Work to be completed = Each line of the entries below that holds "position" is needed, copied in full.

Data excerpts =
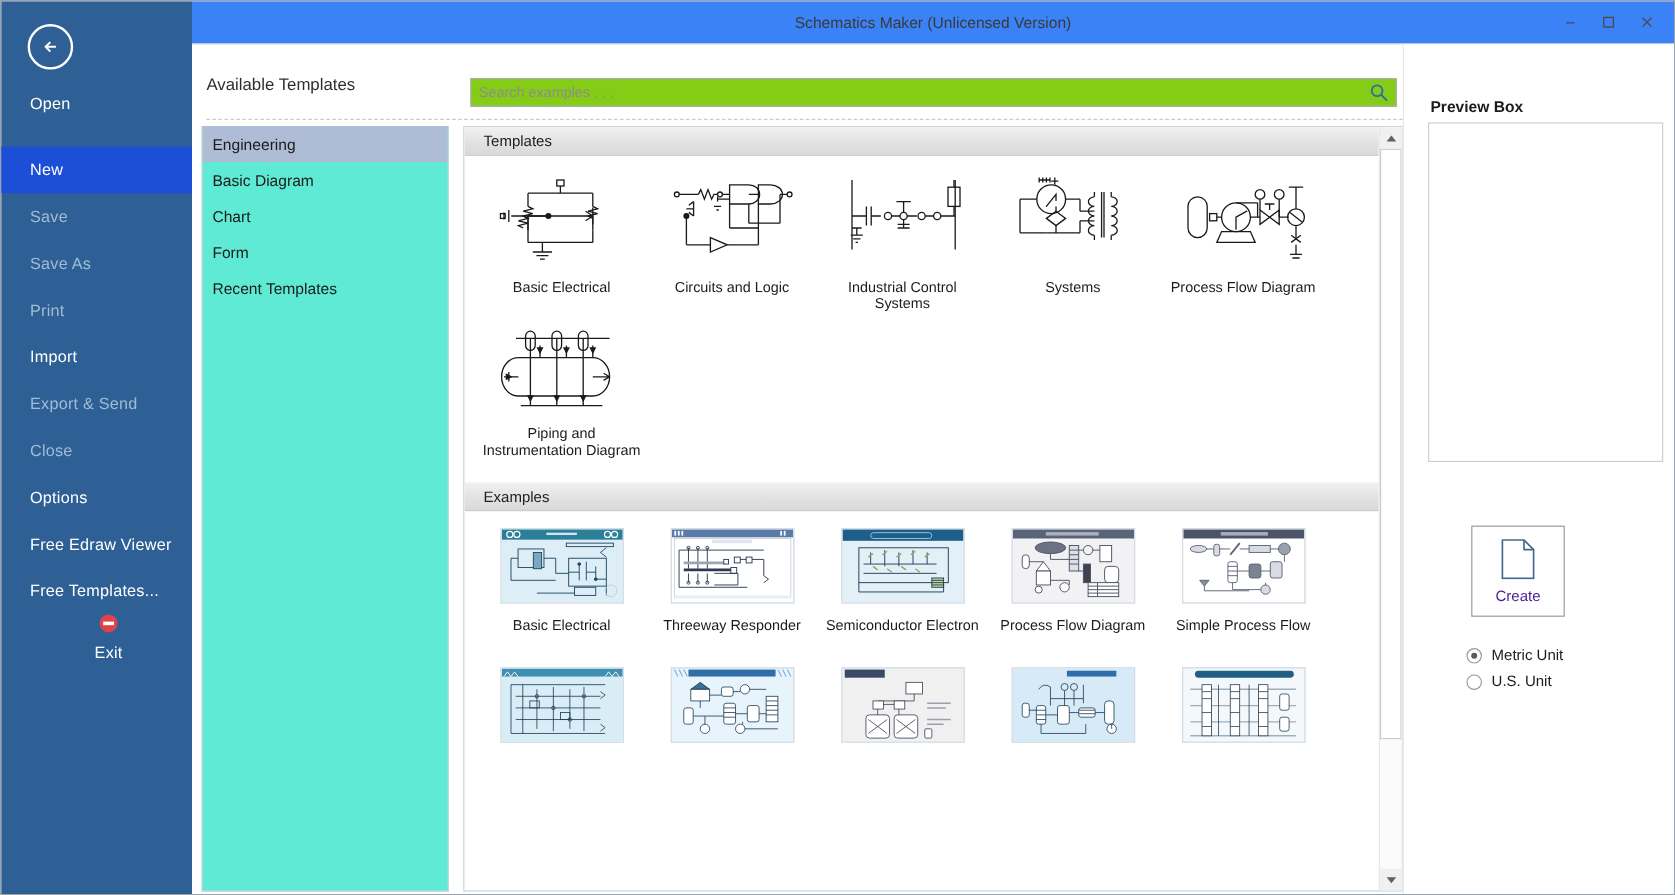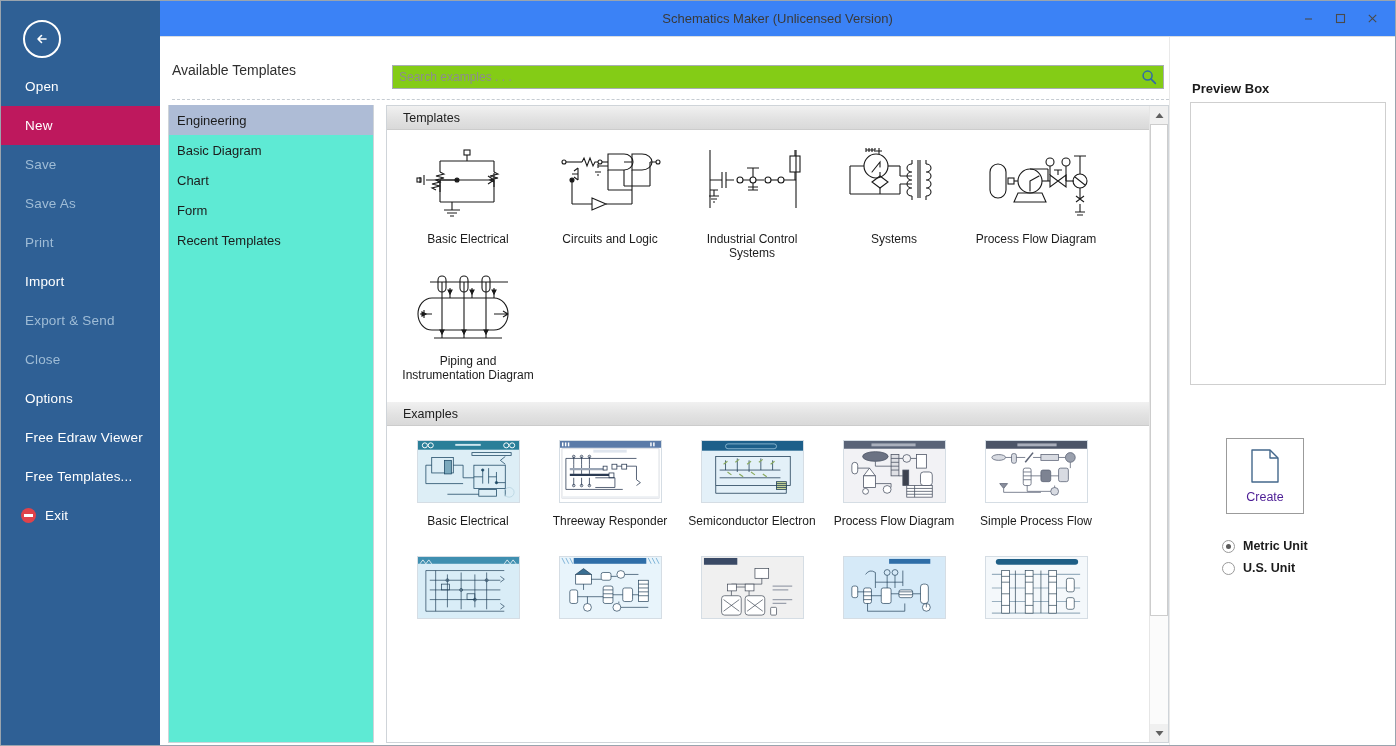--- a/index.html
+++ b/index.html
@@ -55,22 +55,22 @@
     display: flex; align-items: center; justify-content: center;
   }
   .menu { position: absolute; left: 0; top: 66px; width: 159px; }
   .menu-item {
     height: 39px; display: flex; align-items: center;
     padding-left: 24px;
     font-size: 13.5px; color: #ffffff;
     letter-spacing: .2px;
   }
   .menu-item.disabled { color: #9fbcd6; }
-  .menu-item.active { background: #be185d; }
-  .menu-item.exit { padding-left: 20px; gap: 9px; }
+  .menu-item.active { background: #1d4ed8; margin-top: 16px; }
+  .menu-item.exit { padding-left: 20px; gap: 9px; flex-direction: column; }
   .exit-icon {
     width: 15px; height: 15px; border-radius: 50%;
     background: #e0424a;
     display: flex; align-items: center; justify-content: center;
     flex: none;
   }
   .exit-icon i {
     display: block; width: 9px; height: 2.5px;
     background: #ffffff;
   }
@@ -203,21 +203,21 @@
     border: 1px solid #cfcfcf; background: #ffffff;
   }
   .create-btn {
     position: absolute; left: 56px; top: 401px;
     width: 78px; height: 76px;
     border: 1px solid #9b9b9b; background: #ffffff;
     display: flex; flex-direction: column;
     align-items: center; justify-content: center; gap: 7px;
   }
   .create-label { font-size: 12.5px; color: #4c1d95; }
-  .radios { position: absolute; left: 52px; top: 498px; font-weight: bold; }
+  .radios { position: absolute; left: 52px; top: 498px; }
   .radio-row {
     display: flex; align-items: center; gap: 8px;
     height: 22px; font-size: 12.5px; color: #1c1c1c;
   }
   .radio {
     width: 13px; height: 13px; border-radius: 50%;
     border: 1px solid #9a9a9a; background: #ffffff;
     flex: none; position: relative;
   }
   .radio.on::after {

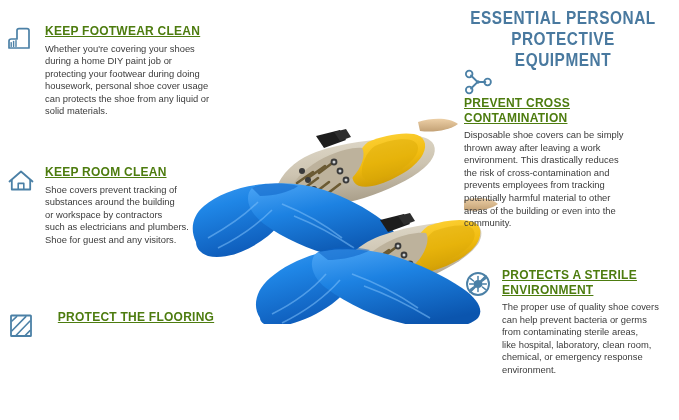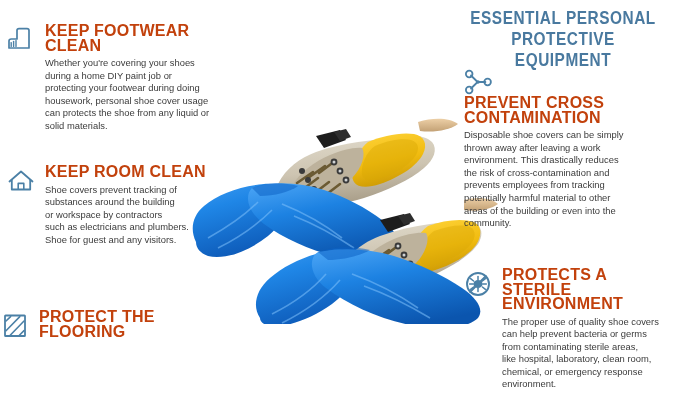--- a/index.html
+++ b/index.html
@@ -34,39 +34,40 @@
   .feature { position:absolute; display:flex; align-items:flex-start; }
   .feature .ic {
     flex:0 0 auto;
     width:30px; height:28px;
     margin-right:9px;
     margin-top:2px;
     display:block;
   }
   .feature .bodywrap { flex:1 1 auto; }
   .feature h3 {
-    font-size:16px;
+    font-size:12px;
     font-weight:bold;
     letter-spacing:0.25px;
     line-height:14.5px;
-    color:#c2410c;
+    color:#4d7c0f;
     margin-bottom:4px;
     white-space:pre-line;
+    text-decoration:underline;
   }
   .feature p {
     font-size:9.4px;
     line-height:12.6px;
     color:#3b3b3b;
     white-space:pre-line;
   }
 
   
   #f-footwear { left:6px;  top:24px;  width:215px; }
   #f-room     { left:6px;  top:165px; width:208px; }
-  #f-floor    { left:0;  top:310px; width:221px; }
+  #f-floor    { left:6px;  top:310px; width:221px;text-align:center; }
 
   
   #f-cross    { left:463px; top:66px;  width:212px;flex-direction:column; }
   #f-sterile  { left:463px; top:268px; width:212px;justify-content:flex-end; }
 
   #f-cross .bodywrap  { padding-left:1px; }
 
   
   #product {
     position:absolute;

Response to this exercise =
   .menu { position: absolute; left: 0; top: 66px; width: 159px; }
     position: absolute; left: 56px; top: 401px;
-  .radios { position: absolute; left: 52px; top: 498px; font-weight: bold; }
+  .radios { position: absolute; left: 52px; top: 498px; }
     flex: none; position: relative;
   .feature { position:absolute; display:flex; align-items:flex-start; }
     position:absolute;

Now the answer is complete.